[Netarchivesuite-users] Your URI/sec and KB/sec figures?

Peter Svanberg Peter.Svanberg at kb.se
Mon Jun 24 17:05:06 CEST 2019


I continue with my curiosity, I hope it's OK.

You mean about 70 TByte fetched in about 100-120 days? (Or was the selective "mega" included in 70?)

And 20 TByte is what ends up being to stored in the archive?

Approximately how many URI:s does this correspond to - before and after deduplication?

We have been advised to do the broad crawl in several steps with increasing max thresholds, is that what you do in 2 steps? With what thresholds different (and what levels)?

And with reference to the subject line ... what is your typical URI/sec and KB/sec figures in a single job?

Med venlig hilsen

Peter Svanberg


Från: NetarchiveSuite-users <netarchivesuite-users-bounces at ml.sbforge.org> För Tue Hejlskov Larsen
Skickat: den 24 juni 2019 15:16
Till: netarchivesuite-users at ml.sbforge.org
Ämne: Re: [Netarchivesuite-users] Your URI/sec and KB/sec figures?

The 70 TB is  based on NAS GUI/crawllog numbers - and before deduplication and gz -  about 20 TB gz uploaded.

"A broadcrawl"  runs about 2 - 2 1/2 months  - and we do some job follow up during step 2 ( this part takes about 1 ½ month) and the selective broad crawl job "mega big sites" (runs for a month or more and here we use another queue assign policy and much lower delays and harvest only domains which can take a huge number of  crawling requests!)

Best regards
Tue

From: NetarchiveSuite-users <netarchivesuite-users-bounces at ml.sbforge.org<mailto:netarchivesuite-users-bounces at ml.sbforge.org>> On Behalf Of Peter Svanberg
Sent: Monday, June 24, 2019 2:54 PM
To: netarchivesuite-users at ml.sbforge.org<mailto:netarchivesuite-users at ml.sbforge.org>
Subject: Re: [Netarchivesuite-users] Your URI/sec and KB/sec figures?
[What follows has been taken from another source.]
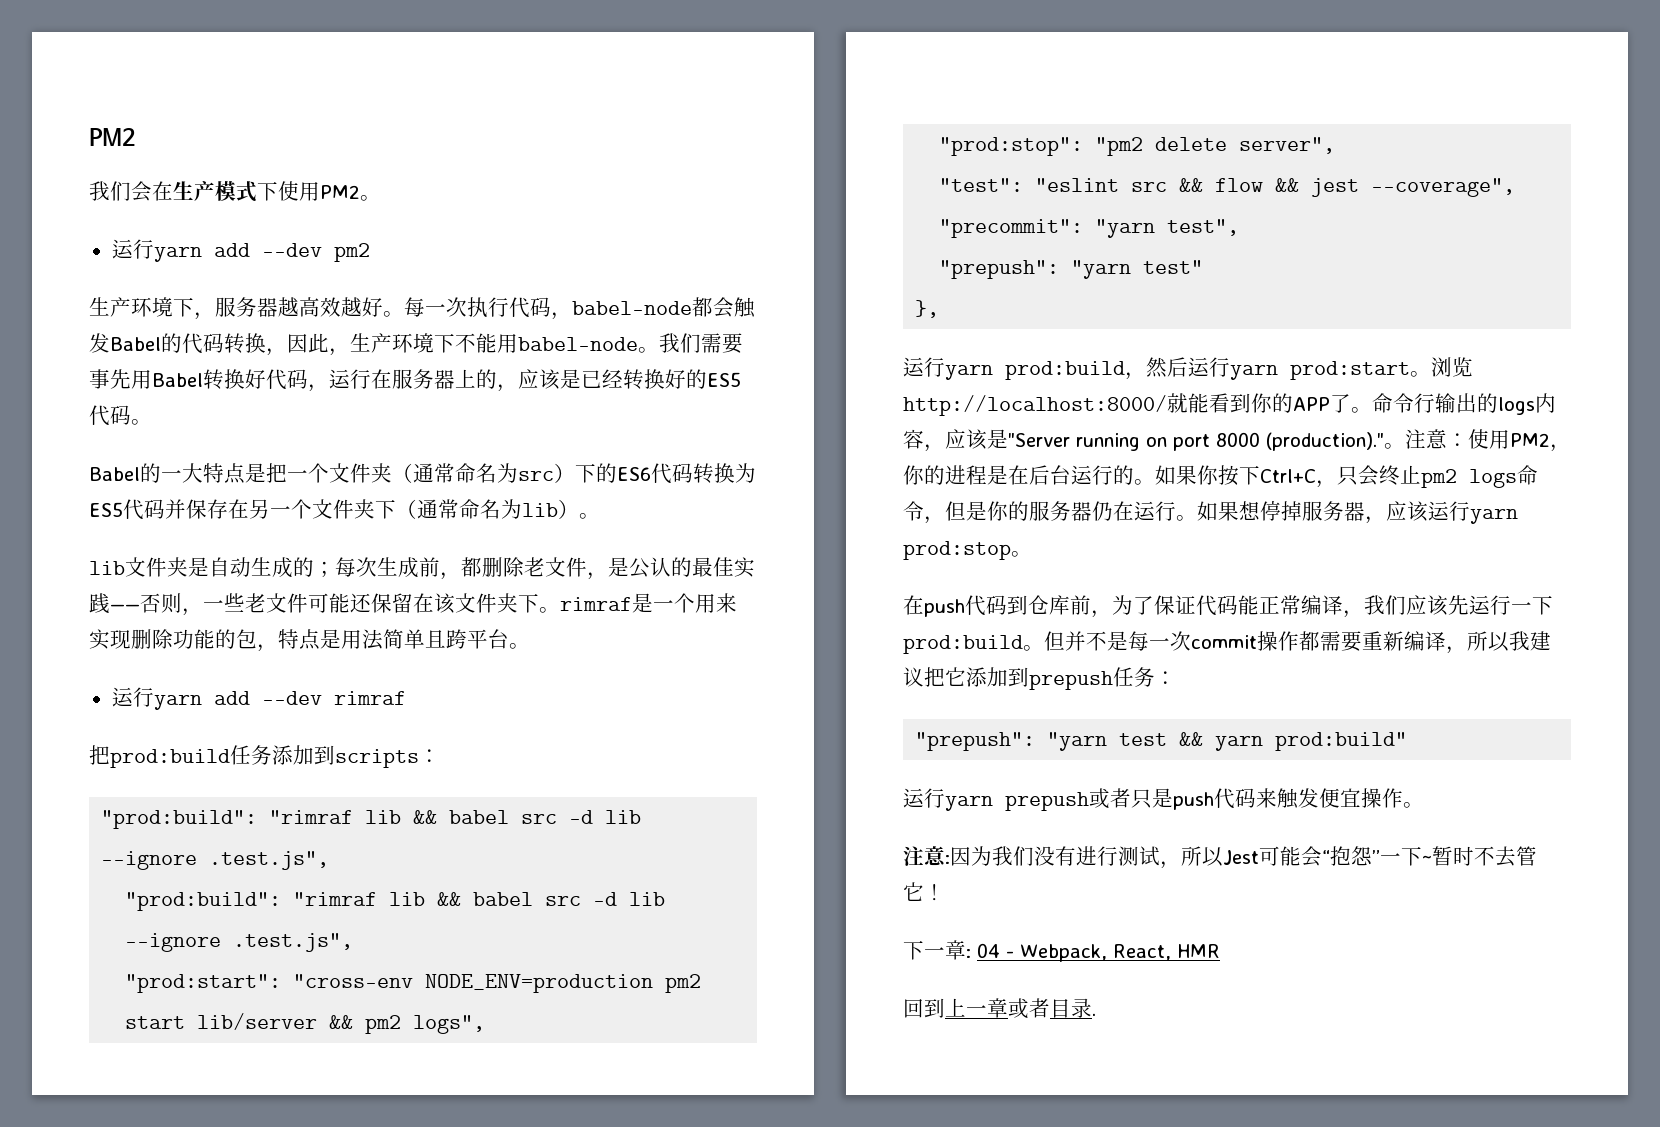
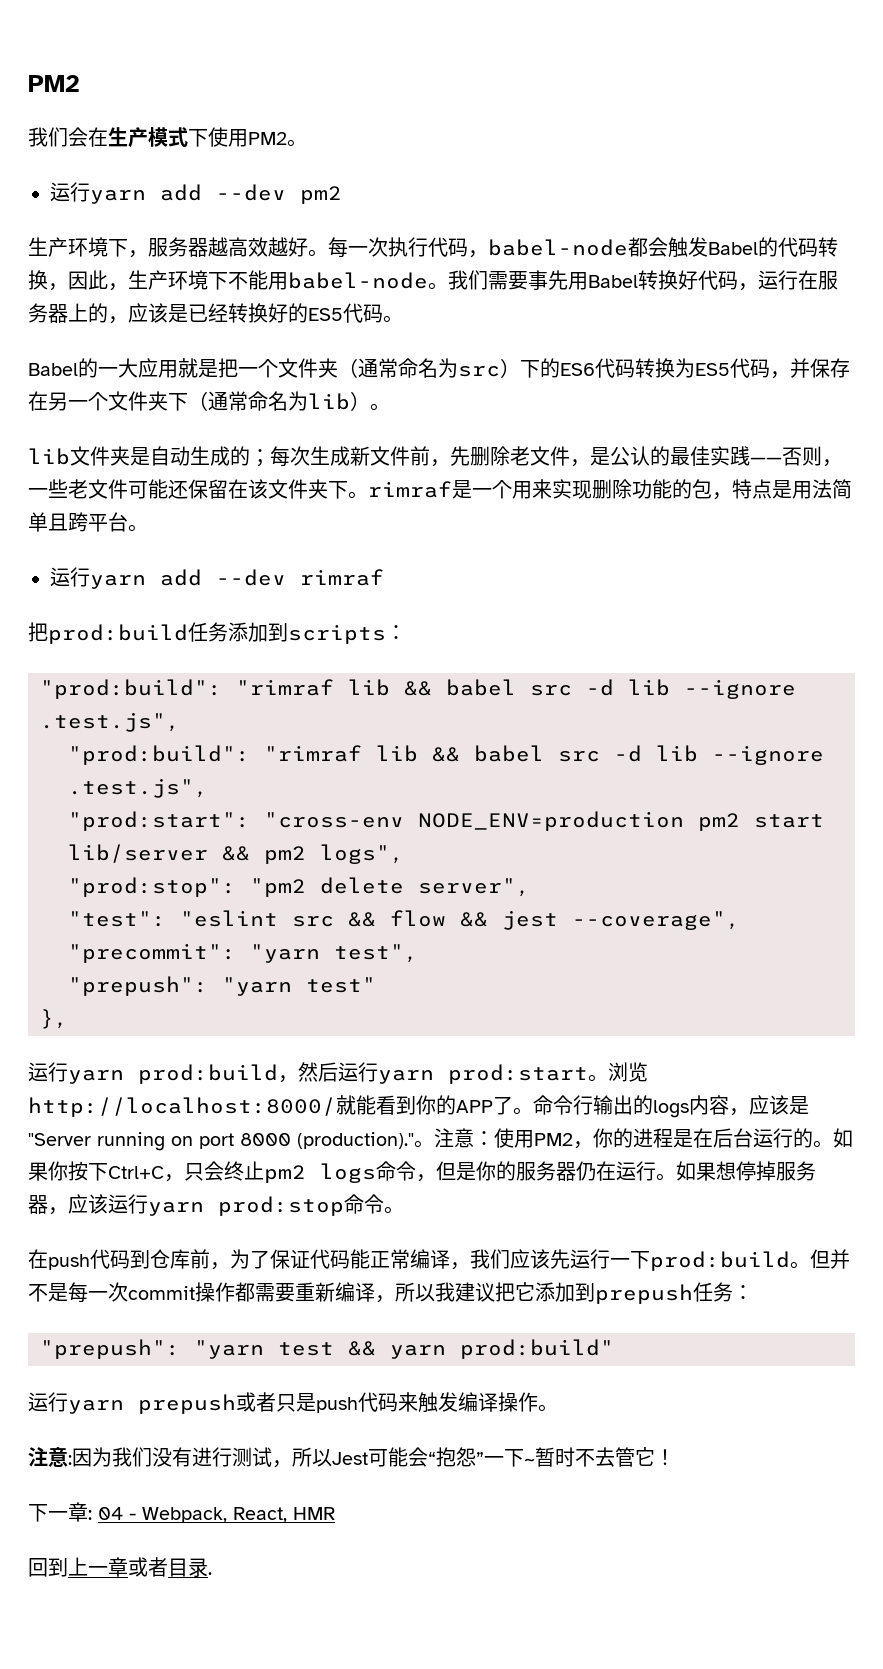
[203,463,245,484] 特点 -> [138,358,198,378] 应用就
(165, 509) none -> [770,371,790,379] ，
[419,557,482,580] 前，都 -> [350,446,470,467] 新文件前，先
(1011, 550) none -> [344,1194,384,1214] 命令
[1319,788,1361,808] 便宜 -> [458,1392,498,1412] 编译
Thank you Tue, this is very interesting information!

About 70 TB in how many days?

You emphasize "harvested" - do you aim at that more data is downloaded but not archived (sorted out duplicates/irrelevant?)?

I'll return when I have gathered corresponding info on our environment.

Regards,

-----

Peter Svanberg

National Library of Sweden
Phone: +46 10 709 32 78

E-mail: peter.svanberg at kb.se<mailto:peter.svanberg at kb.se>
Web: www.kb.se<http://www.kb.se>

Från: NetarchiveSuite-users <netarchivesuite-users-bounces at ml.sbforge.org<mailto:netarchivesuite-users-bounces at ml.sbforge.org>> För Tue Hejlskov Larsen
Skickat: den 24 juni 2019 12:22
Till: netarchivesuite-users at ml.sbforge.org<mailto:netarchivesuite-users at ml.sbforge.org>
Ämne: Re: [Netarchivesuite-users] Your URI/sec and KB/sec figures?

Hi Peter

We have currently only minor performance issues during harvesting. We have almost finished with our 2. broadcrawl this year - it will end up between 60-70 TB harvested pages.
Our harvesting capacity is 90-100 Heritrix harvesters including some virtual Umbra harvesters...
We are using physical servers for the broadcrawl harvesters and virtual servers for selective harvesters.
The 5 physical servers have each:
32 G MEM, 24 CPU's, 4 TB local storage
The 5 Virtual servers using NFS:
20 G RAM, 8 CPU's and 3 TB NFS storage
On each server we have between 8-10 Heritrix instances running - withdrawn the Umbra harvesters which only have one per server.
Between the  harvester and the www we have a firewall and throttling firewall agreements with about 5 webhotels, because they blocked/throttled our harvesters.

Best regards
Tue


From: NetarchiveSuite-users <netarchivesuite-users-bounces at ml.sbforge.org<mailto:netarchivesuite-users-bounces at ml.sbforge.org>> On Behalf Of Peter Svanberg
Sent: Monday, June 24, 2019 11:39 AM
To: netarchivesuite-users at ml.sbforge.org<mailto:netarchivesuite-users at ml.sbforge.org>
Subject: [Netarchivesuite-users] Your URI/sec and KB/sec figures?

Hello!

I discovered a Heritrix mailinglist(*). Amongst some interesting tips on making the crawl faster, I also read some speed figures far from what we ever get. So I ask you: what do you get as speed values?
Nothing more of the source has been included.